Agarró la empuñadura de la espada, la desenvainó y luego dijo: —¡Los asuntos de hoy les harán saber cuál es la respuesta con el resultado!

Dicho esto, Shi Fengchun llevó la espada de Ye Chen a la residencia de este.

Maldito mocoso, realmente me planteó un gran problema.

¡Maldita sea, incluso tengo que devolverle la espada personalmente!

…

Residencia de Ye Chen.

Su Yun llegó. Se había estado sintiendo culpable por no impedir que Ye Chen fuera al Desierto de Llamas, y ahora, al ver que Ye Chen había regresado, su corazón estaba extremadamente emocionado.

—Maestra del Salón Su —saludó Ye Chen, dando un paso al frente.

La voz de Su Yun estaba ahogada, y dijo: —Bien, has vuelto. Bien, has vuelto. ¡Bien, has vuelto!

Tres veces consecutivas.

Involuntariamente, usó su palma blanca, delicada y rolliza para golpear suavemente el hombro de Ye Chen, y dijo: —Lo he oído todo, ten por seguro que el Salón de Artes Marciales Verdaderas te demostrará que todo tiene sentido, ¡que todo vale la pena!

¡Fiu!

De repente, una figura apareció en el patio de Ye Chen.

Era un hombre de apariencia gentil, cuyos labios se curvaron en una sonrisa espeluznante, y dijo: —Parece que nuestra gente del Salón Brillante se siente agraviada; por suerte he vuelto, esta afrenta naturalmente no puede ser tolerada así como así.
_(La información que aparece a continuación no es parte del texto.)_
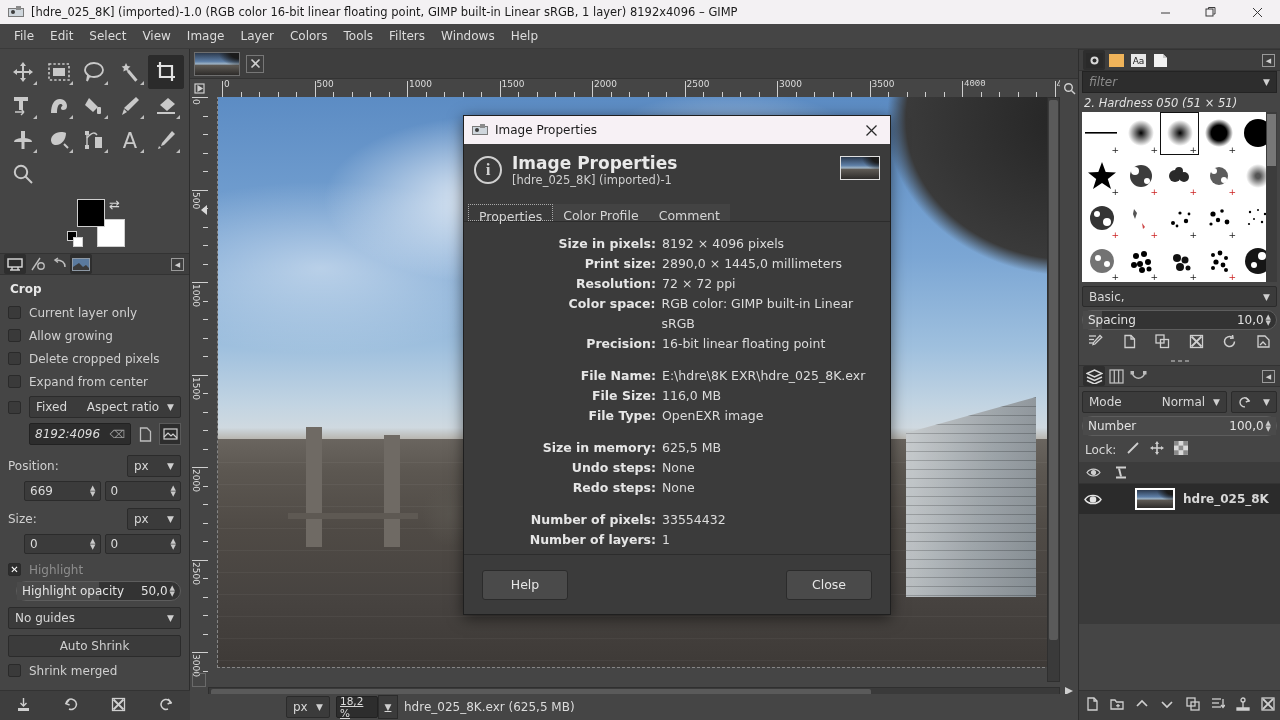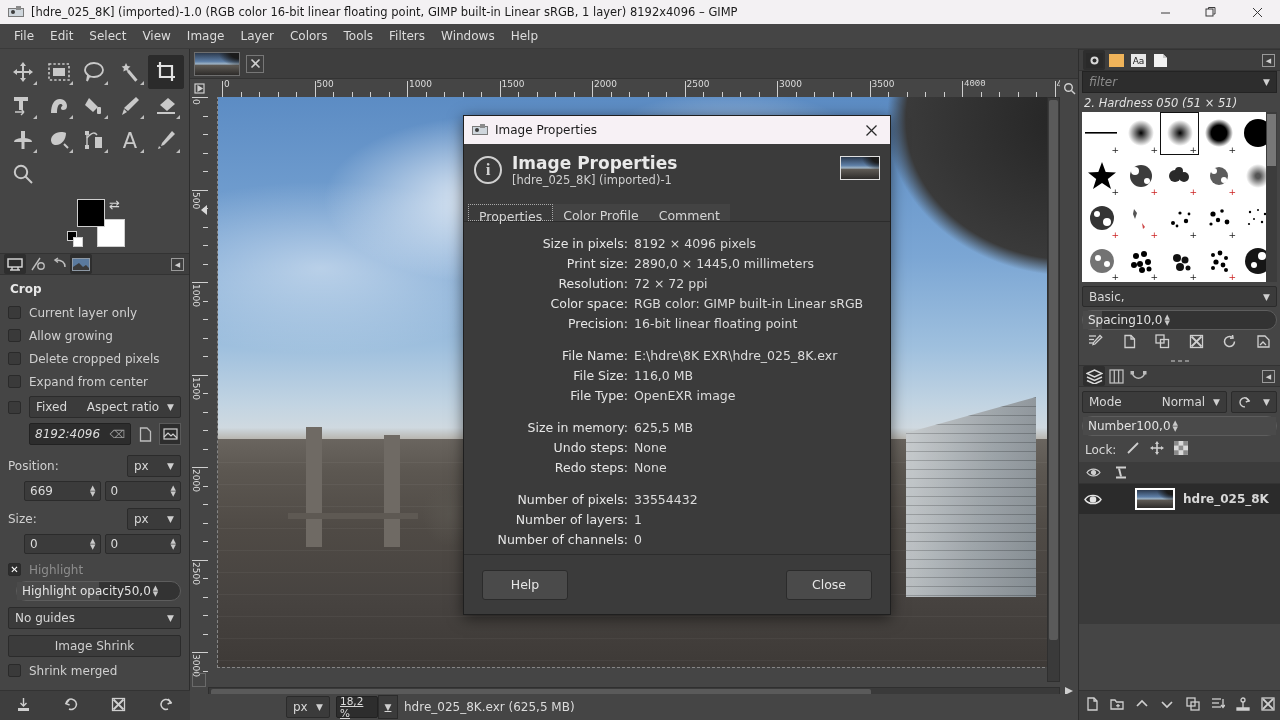"Size in pixels:" .pkey { font-weight: normal -> bold; width: 170px -> 198px }
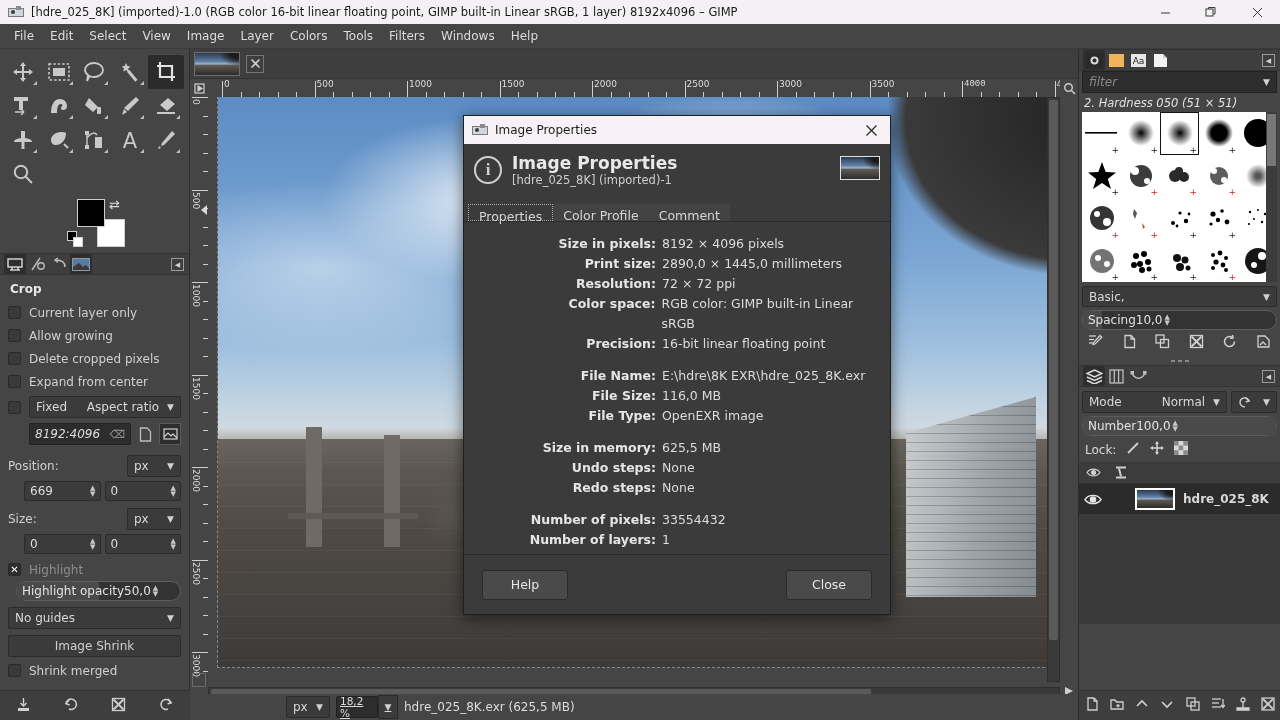"Spacing" .slider { justify-content: none -> space-between }
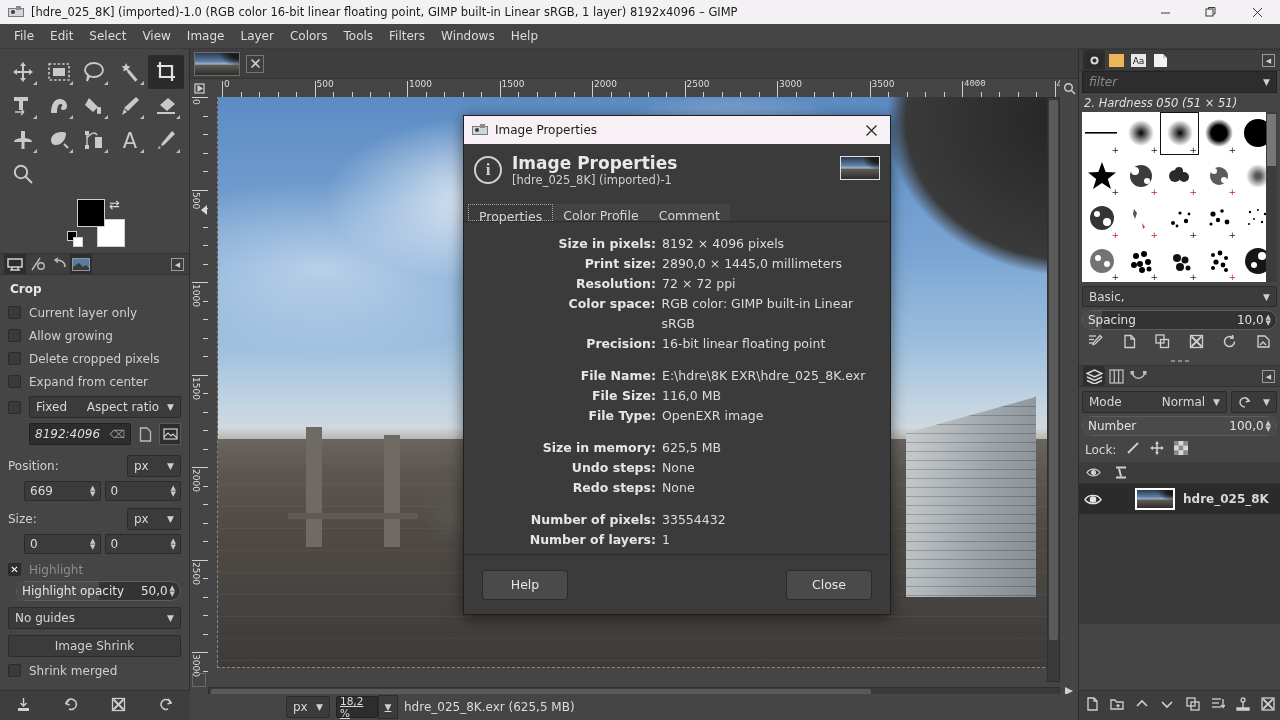"Image Shrink" span { text: Image -> Auto }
Claramente, esta persona era el tercer Vice Maestro de Salón del Salón Brillante, Yin Wuque. Aunque Ye Chen no lo conocía, lo sabía, así que saludó: —Saludos, Vice Maestro de Salón Yin.

Justo en ese momento.

Una luz de espada dominante y resplandeciente apareció en el cielo.

El Maestro de Salón del Salón Brillante, Tian Bugui, descendió airadamente desde arriba, miró a Ye Chen y gritó: —¡Ven, te llevaré a la Ciudad Cian Celestial, te mostraré la respuesta con mi espada!

—¡Tian Bugui, iré contigo! —gritó otra voz. El Maestro de Salón del Salón de las Siete Estrellas, Xiao Lang, llegó con su espada.

Inmediatamente.

Una anciana, vieja y frágil, que sostenía un bastón, entró lentamente en el patio.

El rostro de Tian Bugui cambió ligeramente, e inmediatamente dio un paso adelante, diciendo: —Tía…

Los ojos de Ye Chen parpadearon; la tía de Tian Bugui era la Maestra del Salón Miaofa del Salón de Artes Marciales Verdaderas, ya había oído hablar de ella por Ren Ying.

Esta señora Tian no le prestó atención a Tian Bugui, sino que caminó hacia Ye Chen con su bastón, mostrando una sonrisa amable, y dijo: —Buen niño, has sufrido un agravio, no te preocupes, ¡esta afrenta seguramente será desahogada!

En este momento.

Los labios de Ye Chen se curvaron en una sonrisa de alivio.

La respuesta que quería, ¡ahora ya tenía la mitad!